[RECORDS TO PROCESS]
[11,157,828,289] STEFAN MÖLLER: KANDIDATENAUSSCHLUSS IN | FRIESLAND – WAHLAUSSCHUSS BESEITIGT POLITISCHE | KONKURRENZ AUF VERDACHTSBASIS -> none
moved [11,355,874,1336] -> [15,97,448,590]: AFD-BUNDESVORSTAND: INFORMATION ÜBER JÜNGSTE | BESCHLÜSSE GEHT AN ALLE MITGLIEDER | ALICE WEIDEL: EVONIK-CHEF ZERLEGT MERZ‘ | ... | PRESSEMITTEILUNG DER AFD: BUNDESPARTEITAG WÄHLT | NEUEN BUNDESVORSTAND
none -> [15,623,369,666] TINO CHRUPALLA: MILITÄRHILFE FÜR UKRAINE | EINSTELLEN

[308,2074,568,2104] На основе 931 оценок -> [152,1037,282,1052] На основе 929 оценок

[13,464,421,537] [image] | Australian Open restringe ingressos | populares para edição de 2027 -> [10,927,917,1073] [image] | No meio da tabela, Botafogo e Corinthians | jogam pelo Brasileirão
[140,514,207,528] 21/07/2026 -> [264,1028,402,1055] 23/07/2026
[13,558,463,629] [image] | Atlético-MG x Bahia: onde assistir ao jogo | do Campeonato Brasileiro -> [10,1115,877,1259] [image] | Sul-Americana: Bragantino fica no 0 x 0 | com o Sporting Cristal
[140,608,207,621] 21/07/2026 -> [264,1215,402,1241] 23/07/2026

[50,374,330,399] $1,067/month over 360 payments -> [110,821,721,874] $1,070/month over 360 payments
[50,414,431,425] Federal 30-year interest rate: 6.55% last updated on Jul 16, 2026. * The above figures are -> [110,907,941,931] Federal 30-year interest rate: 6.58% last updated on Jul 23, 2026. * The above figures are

[AIM OF THE EXERCISE]
From the first line of the records above down to the line containing "[50,374,330,399] $1,067/month over", repeat each line exactly as written. Include both of those lines and add nothing.

[EXERCISE RESULT]
[11,157,828,289] STEFAN MÖLLER: KANDIDATENAUSSCHLUSS IN | FRIESLAND – WAHLAUSSCHUSS BESEITIGT POLITISCHE | KONKURRENZ AUF VERDACHTSBASIS -> none
moved [11,355,874,1336] -> [15,97,448,590]: AFD-BUNDESVORSTAND: INFORMATION ÜBER JÜNGSTE | BESCHLÜSSE GEHT AN ALLE MITGLIEDER | ALICE WEIDEL: EVONIK-CHEF ZERLEGT MERZ‘ | ... | PRESSEMITTEILUNG DER AFD: BUNDESPARTEITAG WÄHLT | NEUEN BUNDESVORSTAND
none -> [15,623,369,666] TINO CHRUPALLA: MILITÄRHILFE FÜR UKRAINE | EINSTELLEN

[308,2074,568,2104] На основе 931 оценок -> [152,1037,282,1052] На основе 929 оценок

[13,464,421,537] [image] | Australian Open restringe ingressos | populares para edição de 2027 -> [10,927,917,1073] [image] | No meio da tabela, Botafogo e Corinthians | jogam pelo Brasileirão
[140,514,207,528] 21/07/2026 -> [264,1028,402,1055] 23/07/2026
[13,558,463,629] [image] | Atlético-MG x Bahia: onde assistir ao jogo | do Campeonato Brasileiro -> [10,1115,877,1259] [image] | Sul-Americana: Bragantino fica no 0 x 0 | com o Sporting Cristal
[140,608,207,621] 21/07/2026 -> [264,1215,402,1241] 23/07/2026

[50,374,330,399] $1,067/month over 360 payments -> [110,821,721,874] $1,070/month over 360 payments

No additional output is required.